IronKalli
IronKalli

Reputation: 51

Again .NET TcpClient and Threads

I've read much on TcpClient and multithreading at stackoverflow but think I didn't find a clear answer to this.

I have an application with 3 identical threads. (calling the same method on each thread object)

Every thread creates his own (local) TcpClient instance and opens a tcp connection to his server (different IP addresses).

The threads are supposed to do the same things only on a different server. The 3 server machines are running identical server software.

Now the 3 threads start a server request 'at the same time'.

Are the TcpClient objects totally isolated on each thread ? Or may it be that the underlying streams are unwillingly shared ?

I got the feeling that sometimes a thread gets data that's not from 'his' server. For examlpe all threads are polling for a 'ready' flag. Only Server 1 is ready and sets the flag, but thread 1 AND thread 2 see the flag set.

There's a good chance that I'm doing things wrong. But it would help to surely know that communication on the TcpClient objects in this way is safe.

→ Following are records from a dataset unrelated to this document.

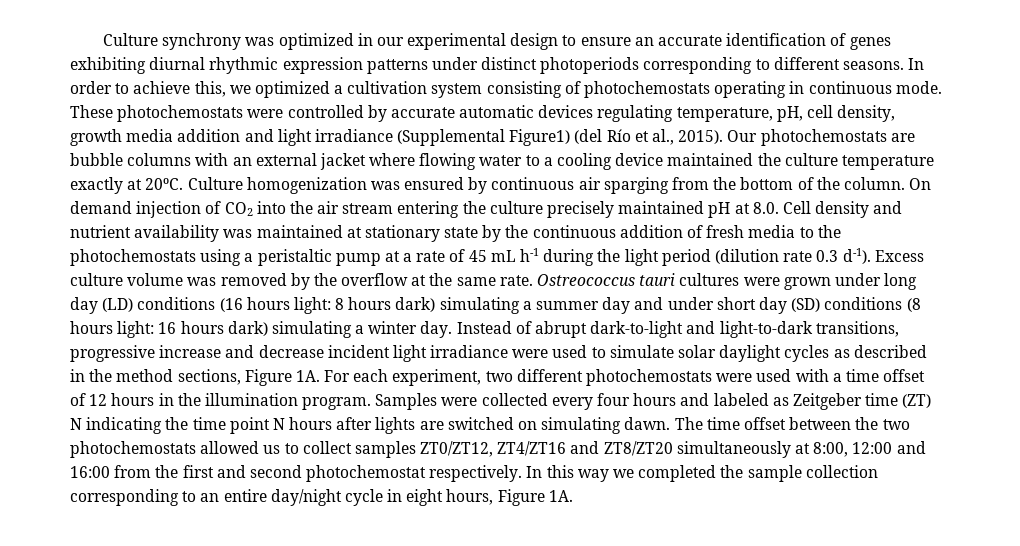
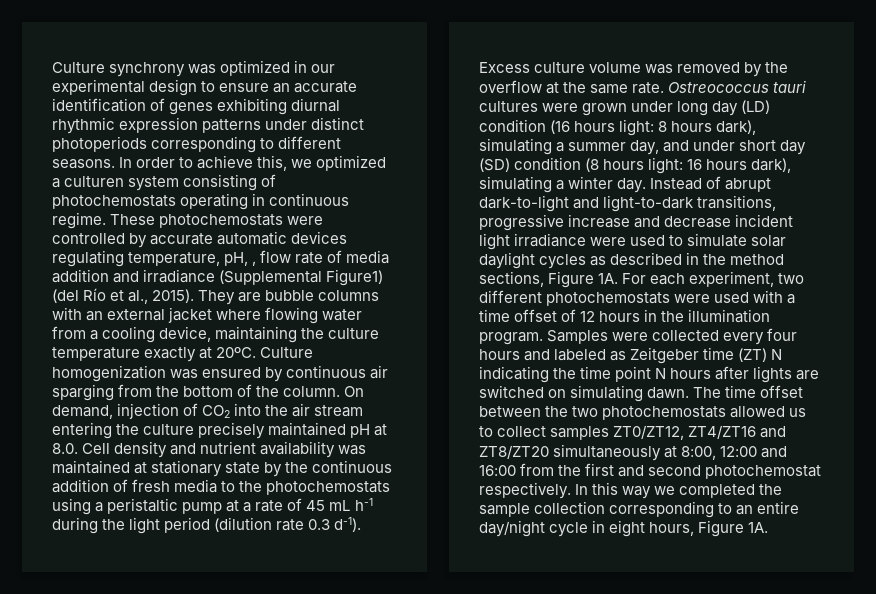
- In order to achieve this, we optimized a cultivation system consisting of photochemostats operating in continuous mode.
+ In order to achieve this, we optimized a culturen system consisting of photochemostats operating in continuous regime.
- These photochemostats were controlled by accurate automatic devices regulating temperature, pH, cell density, growth media addition and light irradiance (Supplemental Figure1) (del Río et al., 2015).
+ These photochemostats were controlled by accurate automatic devices regulating temperature, pH, , flow rate of media addition and irradiance (Supplemental Figure1) (del Río et al., 2015).
- Our photochemostats are bubble columns with an external jacket where flowing water to a cooling device maintained the culture temperature exactly at 20ºC.
+ They are bubble columns with an external jacket where flowing water from a cooling device, maintaining the culture temperature exactly at 20ºC.
- On demand injection of CO2 into the air stream entering the culture precisely maintained pH at 8.0. Cell density and nutrient availability was maintained at stationary state by the continuous addition of fresh media to the photochemostats using a peristaltic pump at a rate of 45 mL h-1 during the light period (dilution rate 0.3 d-1).
+ On demand, injection of CO2 into the air stream entering the culture precisely maintained pH at 8.0. Cell density and nutrient availability was maintained at stationary state by the continuous addition of fresh media to the photochemostats using a peristaltic pump at a rate of 45 mL h-1 during the light period (dilution rate 0.3 d-1).
- Ostreococcus tauri cultures were grown under long day (LD) conditions (16 hours light: 8 hours dark) simulating a summer day and under short day (SD) conditions (8 hours light: 16 hours dark) simulating a winter day.
+ Ostreococcus tauri cultures were grown under long day (LD) condition (16 hours light: 8 hours dark), simulating a summer day, and under short day (SD) condition (8 hours light: 16 hours dark), simulating a winter day.

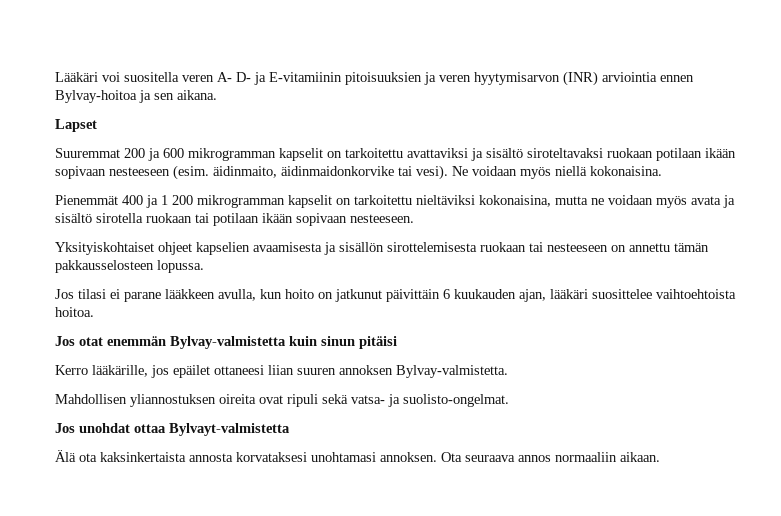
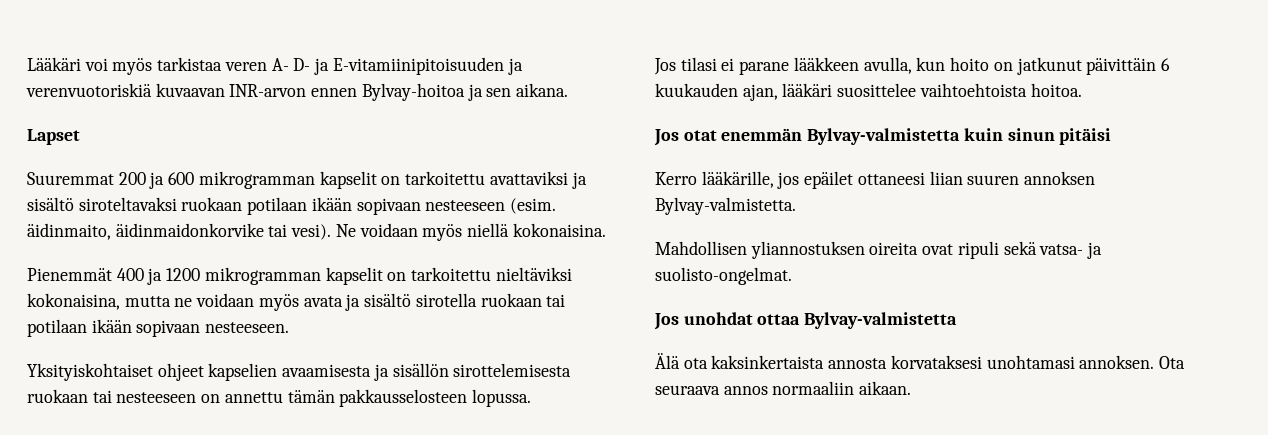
- Lääkäri voi suositella veren A- D- ja E-vitamiinin pitoisuuksien ja veren hyytymisarvon (INR) arviointia ennen Bylvay-hoitoa ja sen aikana.
+ Lääkäri voi myös tarkistaa veren A- D- ja E-vitamiinipitoisuuden ja verenvuotoriskiä kuvaavan INR-arvon ennen Bylvay-hoitoa ja sen aikana.
- Pienemmät 400 ja 1 200 mikrogramman kapselit on tarkoitettu nieltäviksi kokonaisina, mutta ne voidaan myös avata ja sisältö sirotella ruokaan tai potilaan ikään sopivaan nesteeseen.
+ Pienemmät 400 ja 1200 mikrogramman kapselit on tarkoitettu nieltäviksi kokonaisina, mutta ne voidaan myös avata ja sisältö sirotella ruokaan tai potilaan ikään sopivaan nesteeseen.
- Jos unohdat ottaa Bylvayt-valmistetta
+ Jos unohdat ottaa Bylvay-valmistetta

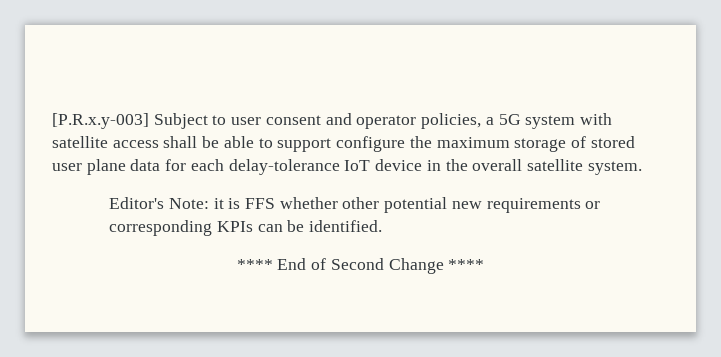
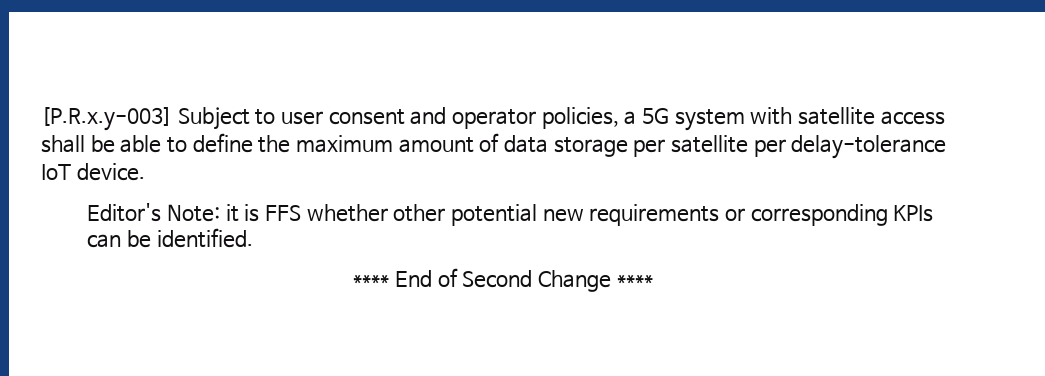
- [P.R.x.y-003] Subject to user consent and operator policies, a 5G system with satellite access shall be able to support configure the maximum storage of stored user plane data for each delay-tolerance IoT device in the overall satellite system.
+ [P.R.x.y-003] Subject to user consent and operator policies, a 5G system with satellite access shall be able to define the maximum amount of data storage per satellite per delay-tolerance IoT device.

Thanks a lot for any suggestions, Ralf

PS: And yes, I am currently reading books and documentation on multithreading in C# 8-))

Upvotes: 0

Views: 210

Answers (2)

Mcolli
Mcolli

Reputation: 26

Could be a problem with the port to which a server send the response back. Afaik the source port is determinatet automaticily depending on the programm which sends a request to a server. Perhaps the port determination does not differ between each threat, so the three simultaneous running threats recive an answer on the same port... but thats only my guess I am not very into TCP-stuff

Upvotes: 0

Marc Gravell
Marc Gravell

Reputation: 1063864

If the TcpClient instances are separate, then they won't be sharing any state - you can use as many TcpClient instances as you need. If data is leeching between threads, I can only assume that it is in your own code. A common cause of confusion here is captured variables (anything from a lambda / anon-method), which prior to C# 5 can be shared in ways that the casual reviewer might not anticipate. Without more info we can't say more, but no: they should not interfere with each-other.